Dataset items:
Start of Block

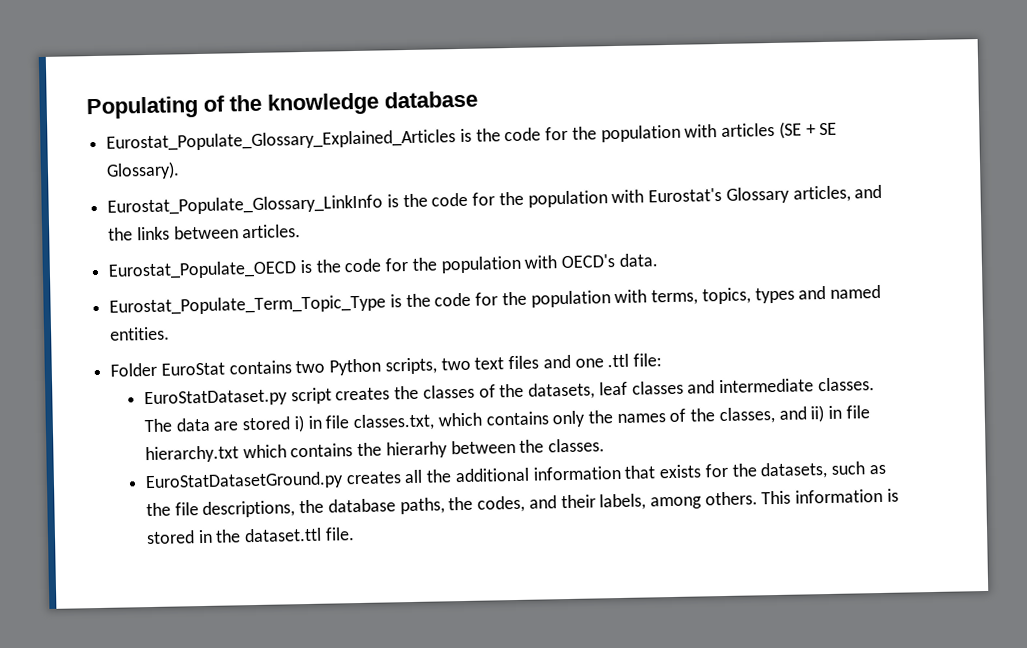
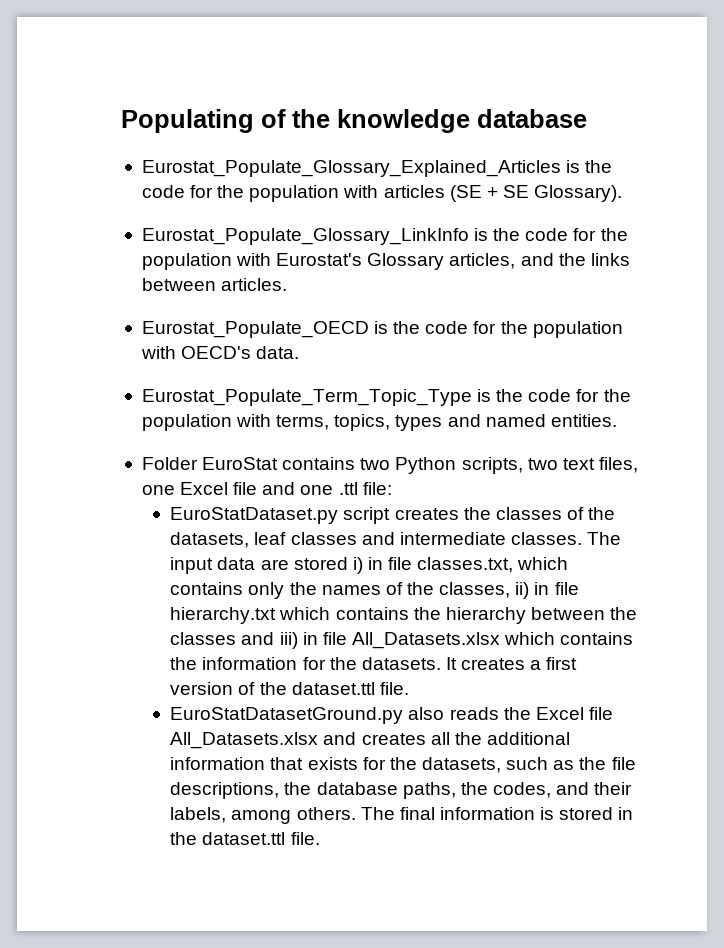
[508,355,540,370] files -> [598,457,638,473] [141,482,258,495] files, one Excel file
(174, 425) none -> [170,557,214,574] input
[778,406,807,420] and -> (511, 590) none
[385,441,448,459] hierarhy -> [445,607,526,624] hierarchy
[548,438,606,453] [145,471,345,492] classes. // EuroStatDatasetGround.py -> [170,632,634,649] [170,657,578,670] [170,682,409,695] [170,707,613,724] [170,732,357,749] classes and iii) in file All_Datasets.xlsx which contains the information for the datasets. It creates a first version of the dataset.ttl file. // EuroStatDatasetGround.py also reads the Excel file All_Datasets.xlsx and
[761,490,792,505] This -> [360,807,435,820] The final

End of Block

## Exercise
Output the data above exactly; pictures do not belong in the copy.

## Solution for this problem
[508,355,540,370] files -> [598,457,638,473] [141,482,258,495] files, one Excel file
(174, 425) none -> [170,557,214,574] input
[778,406,807,420] and -> (511, 590) none
[385,441,448,459] hierarhy -> [445,607,526,624] hierarchy
[548,438,606,453] [145,471,345,492] classes. // EuroStatDatasetGround.py -> [170,632,634,649] [170,657,578,670] [170,682,409,695] [170,707,613,724] [170,732,357,749] classes and iii) in file All_Datasets.xlsx which contains the information for the datasets. It creates a first version of the dataset.ttl file. // EuroStatDatasetGround.py also reads the Excel file All_Datasets.xlsx and
[761,490,792,505] This -> [360,807,435,820] The final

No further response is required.